Nemo n'apparaissait pas comme par magie pour les sauver comme il savait si bien le faire. Il avait mûrit, il ne partait plus quand il ne devait pas. Et peut-être que ça les tuerait, en fin de compte. C'était bien la peine pour qu'on s’évertue à leur apprendre le respect des consignes lorsque, petit, ils faisaient face à leurs parents, après avoir fait une énième bêtise pleine de malice. Si ça les tuait, de grandir, alors à quoi bon devenir grand ? Hein ?
- Y a-t-il de l'eau tout en bas ? On pourrait ensemble essayer de l'évaporer, cela créerait une remonté d'air qui le soulèverait..?
Il était apparu, en silence comme à son habitude, lui avait déposé un baiser sur la joue, puis avait posé cette question, pleine de bons sentiments. Malheureusement, de un, il n'y avait pas d'eau, et de deux, le chevalier était bien trop lourd pour être porté par une simple remontée d'air chaud.
Deux personnes pouvaient les sauver, deux personnes qu'ils avaient tour à tour abandonné, parce qu'elles étaient plus utiles ailleurs ou seulement parce qu'ils avaient besoin de bouger plus vite. Un abandon qui allait leur coûter la vie.
Le gant de Tristepin continuait à glisser, doucement mais inévitablement, emportant à chaque petit millimètre de plus un bout d'espoir des trois. Charlie, impuissante, tenait entre ses doigts la vie d'un ami, d'un proche, sans trouver aucune solution possible, alors même qu'elle retournait le problème dans tous les sens.
- Et bien alors, ça ne va pas fort apparemment ?
La voix, légèrement moqueuse, provenait d'une Ashley faisant preuve d'un cynisme hors du commun, qui observait Tristepin les yeux légèrement plissées -pour qu'il ne puisse pas voir l’inquiétude dans son regard-, la bouche figée dans un sourire narquois. A côté d'elle se trouvait Maéva. Une Maéva qu'elle avait trouvé complètement anéantie, plongée dans une marre d'eau salée. Et bien que la flaque soit par terre, l'être invisible qui devenait de plus en plus visible savait qu'au fond d'elle son amie se noyait dans les flots de ses sentiments.

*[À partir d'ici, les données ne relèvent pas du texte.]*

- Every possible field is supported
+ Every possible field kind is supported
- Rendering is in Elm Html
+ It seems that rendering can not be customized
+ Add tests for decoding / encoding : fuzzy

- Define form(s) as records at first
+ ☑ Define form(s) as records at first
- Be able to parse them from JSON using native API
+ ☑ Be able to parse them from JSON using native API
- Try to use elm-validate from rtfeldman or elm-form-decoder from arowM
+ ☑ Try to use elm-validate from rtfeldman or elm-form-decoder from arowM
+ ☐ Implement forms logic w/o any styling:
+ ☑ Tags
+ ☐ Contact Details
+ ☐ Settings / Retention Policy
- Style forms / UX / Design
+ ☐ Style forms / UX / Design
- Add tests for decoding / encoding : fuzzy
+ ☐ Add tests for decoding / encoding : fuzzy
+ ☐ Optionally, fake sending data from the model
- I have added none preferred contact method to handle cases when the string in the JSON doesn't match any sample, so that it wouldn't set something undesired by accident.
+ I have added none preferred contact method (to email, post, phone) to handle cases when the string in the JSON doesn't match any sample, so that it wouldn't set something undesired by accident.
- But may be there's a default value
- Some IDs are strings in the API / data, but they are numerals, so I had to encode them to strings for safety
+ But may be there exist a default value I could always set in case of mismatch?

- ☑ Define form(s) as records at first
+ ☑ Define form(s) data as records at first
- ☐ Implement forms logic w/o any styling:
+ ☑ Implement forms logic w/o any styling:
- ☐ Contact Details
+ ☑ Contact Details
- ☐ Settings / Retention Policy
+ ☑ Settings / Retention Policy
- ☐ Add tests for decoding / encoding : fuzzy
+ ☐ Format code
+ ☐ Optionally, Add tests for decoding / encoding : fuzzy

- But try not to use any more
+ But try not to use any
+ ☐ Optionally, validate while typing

- Ma belle, qu'est-ce qu'ils t'ont fait ?
Avait-elle demandé d'une voix douce avant de la relever et de la prendre dans ses bras.
Et puis elles étaient parties, bras-dessus, bras-dessous, à la recherche de leurs amis. Qu'elles avaient trouvés au bord d'un gouffre. Charmant comme tableau de retrouvaille, pas vrai ? Et pourtant c'était la réalité. Leur réalité.
La petite Zoé se tenait juste derrière les deux filles, elle se cachait à moitié, elle savait qu'elle avait fait une bêtise. Et pourquoi Zoé ne les avait-elle pas suivie ? Ils étaient méchants, les deux zigotos de la voiture, elle le savait. Elle le sentait.